The master/slave setting for a disk is specified by means of a jumper on the disk drive itself, and it is almost always located on the same face of the disk as the bus and power connector sockets. Consult the documentation for the disk you are using to determine the jumper location and proper setting. Doing so on the new drive is easy because you can do it before you install the disk. Remember to check the existing drive's configuration as well, because single drives are often left unjumpered by the manufacturer. Note that the master/slave setting is not an operational definition; the two disks are treated equally by the operating system.

SCSI disks are in wide use in both PC-based systems and traditional Unix computers. When performance counts, use SCSI disks, because high-end SCSI subsystems are many times faster than the best EIDE-based ones. The SCSI subsystems are also more expensive than the best EIDE-based ones.

SCSI disks may be internal or external. These disks are designated by a number ranging from 0 to 6 known as their SCSI ID (the SCSI ID 7 is used by the controller itself). Normal SCSI adapters thus support up to seven devices, each of which must be assigned a unique SCSI ID; wide SCSI controllers support up to 15 devices (ID 7 is still used for the controller). SCSI IDs are generally set via jumpers on internal devices and via a thumbwheel or push button counter on external devices. Keep in mind that when you change the ID setting of a SCSI disk, the device must generally be power-cycled before the change will take effect.

On rare occasions, the ID display setting on an external SCSI disk will not match what is actually being set. When this happens, the counter is either attached incorrectly (backwards) or faulty (the SCSI ID does not change even though the counter does). When you are initially configuring a device, check the controller's power-on message to determine whether all devices are being recognized and to determine the actual SCSI ID assignments being used. Once again, these problems are rare, but I have seen two examples of the former and one example of the latter in my career.

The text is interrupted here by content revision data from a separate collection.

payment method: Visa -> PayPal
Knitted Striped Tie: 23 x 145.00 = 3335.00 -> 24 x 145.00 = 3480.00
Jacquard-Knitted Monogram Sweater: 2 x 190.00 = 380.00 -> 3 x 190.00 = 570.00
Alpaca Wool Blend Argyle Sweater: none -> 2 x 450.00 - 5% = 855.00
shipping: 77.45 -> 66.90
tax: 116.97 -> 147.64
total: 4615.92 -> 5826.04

SCSI disks come in many varieties; the current offerings are summarized in Table 10-5. You should be aware of the distinction between normal and differentialSCSI devices. In the latter type, there are two physical wires for each signal within the bus, and such devices use the voltage difference between the two wires as the signal value. This design reduces noise on the bus and allows for longer total cable lengths. Special cables and terminators are needed for such SCSI devices (as well as adapter support), and you cannot mix differential and normal devices. Differential signaling has used two forms over the years, high voltage differential (HVD) and low voltage differential (LVD); the two forms cannot be mixed. The most recent standards employ the latter exclusively.

Table 10-5. SCSI versions
			Maximum total cable length
Version name	Single-ended	Bus width	Differential	Maximum speed
SCSI-1, SCSI-2	5 MB/s	8 bits	6 m	25 m (HVD)
Fast SCSI	10 MB/s	8 bits	3 m	25 m (HVD)
Fast Wide SCSI	20 MB/s	16 bits	3 m	25 m (HVD)
Ultra SCSI	20 MB/s	8 bits	1.5 m	25 m (HVD)
Wide Ultra SCSI	40 MB/s	16 bits	1.5 m	25 m (HVD)
Ultra2 SCSI	40 MB/s	8 bits	n/a	12 m (HVD), 25 m (LVD)
Wide Ultra-2 SCSI	80 MB/s	16 bits	n/a	12 m (HVD), 25 m (LVD)
Ultra3 SCSI (a.k.a. Ultra160 SCSI)	160 MB/s	16 bits	n/a	12 m (LVD)
Ultra320 SCSI	320 MB/s	16 bits	n/a	12 m (LVD)

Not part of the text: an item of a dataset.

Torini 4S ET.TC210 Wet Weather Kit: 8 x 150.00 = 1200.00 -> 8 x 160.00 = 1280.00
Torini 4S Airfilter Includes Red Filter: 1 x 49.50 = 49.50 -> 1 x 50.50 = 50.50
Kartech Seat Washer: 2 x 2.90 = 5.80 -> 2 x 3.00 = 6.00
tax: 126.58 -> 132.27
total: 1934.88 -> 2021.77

Table 10-5 can also serve as a simple history of SCSI. It shows the progressively faster speeds these devices have been able to obtain. Speed-ups come from a combination of a faster bus speed and using more bits for the bus (the "wide" devices). The most recent SCSI standards are all 16 bits, and the term "wide" has been dropped from the name because there are no "narrow" devices from which they need to be distinguished.

The maximum total cable length in the table refers to a chain consisting entirely of devices of that type. If you are using different (compatible) device types in the same chain, the maximum length is the minimum allowed for the various device types. Lowest common denominator wins in this case.

There are a variety of connectors that you will encounter on SCSI devices. These are the most common:

DB-25connectors are 25-pin connectors that resemble those on serial cables. They have 25 rounded pins positioned in two rows about 1/8" apart. For example, these connectors are used on external SCSIZip drives.
50-pin Centronics connectors were once the most common sort of SCSI connector. The pins on the connector are attached to the top and bottom of a narrow flat plastic bar about 2" long, and the connector is secured to the device by wire clips on each end.
50-pin micro connectors (also known as mini-micro connectors or SCSI II connectors) are distinguished by their flat, very closely spaced pins, also placed in two rows. This connector is much narrower than the others at about 1.5" in width.
68-pin connectors (also known as SCSI III connectors) are a 68-pin version of micro connectors designed for wide SCSI devices.

Figure 10-4 illustrates these connector types (shown in the external versions).

Figure 10-4. SCSI connectors

From left to right, Figure 10-4 shows a Centronics connector, two versions of the 50-pin mini-micro connector, and a DB-25 connector. 68-pin connectors look very similar to these 50-pin mini-micro connectors; they are simply wider. Figure 10-5 depicts the pin numbering schemes for these connectors.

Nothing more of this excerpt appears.